▸ **What needs to be done**:
Exact transcript, pictures excluded: write out every record below.

Before and after images:
┄┄┄┄┄┄

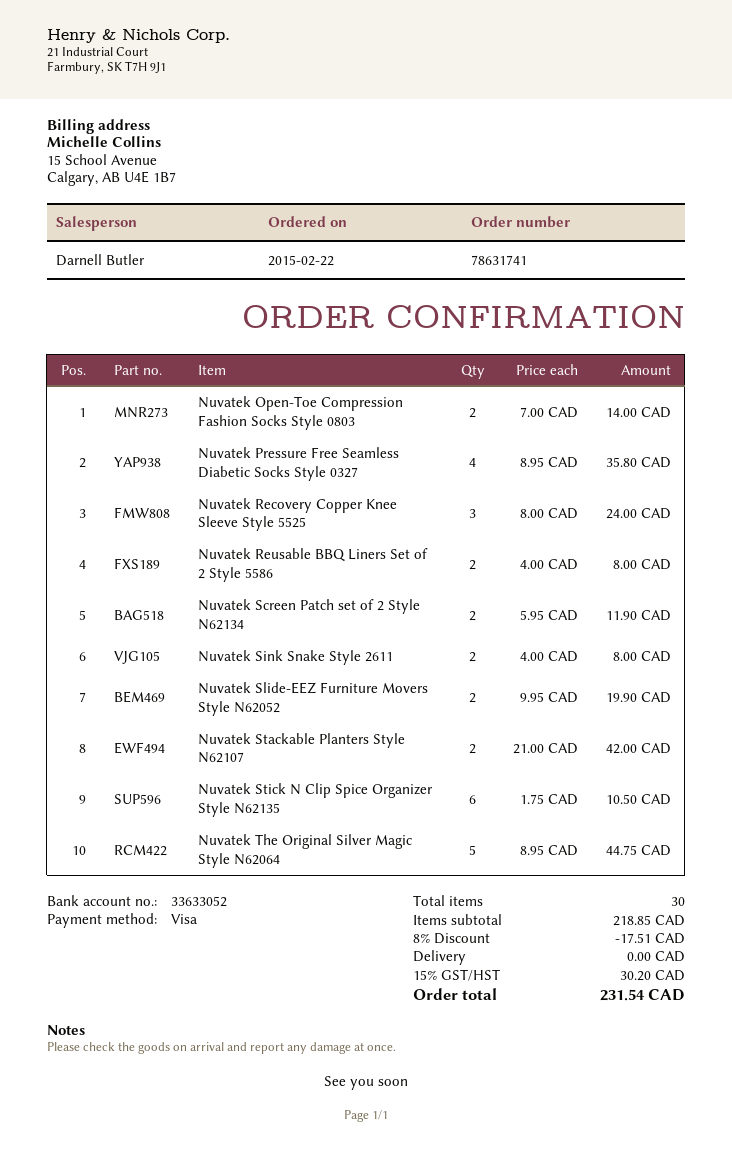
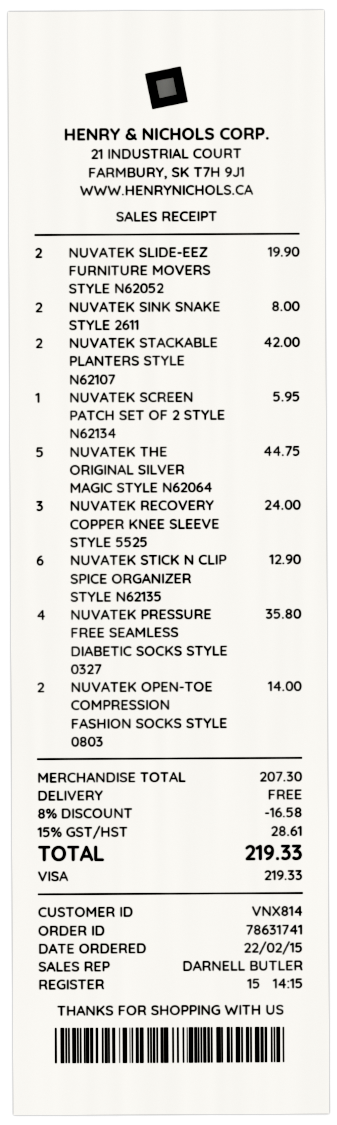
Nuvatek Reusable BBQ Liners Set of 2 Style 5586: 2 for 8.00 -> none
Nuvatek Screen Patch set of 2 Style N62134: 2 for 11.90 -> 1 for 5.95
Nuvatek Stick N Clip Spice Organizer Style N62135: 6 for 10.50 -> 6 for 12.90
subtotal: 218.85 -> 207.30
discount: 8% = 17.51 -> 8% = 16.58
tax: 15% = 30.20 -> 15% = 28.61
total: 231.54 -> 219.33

┄┄┄┄┄┄

▸ **Output for this exercise**:
Nuvatek Reusable BBQ Liners Set of 2 Style 5586: 2 for 8.00 -> none
Nuvatek Screen Patch set of 2 Style N62134: 2 for 11.90 -> 1 for 5.95
Nuvatek Stick N Clip Spice Organizer Style N62135: 6 for 10.50 -> 6 for 12.90
subtotal: 218.85 -> 207.30
discount: 8% = 17.51 -> 8% = 16.58
tax: 15% = 30.20 -> 15% = 28.61
total: 231.54 -> 219.33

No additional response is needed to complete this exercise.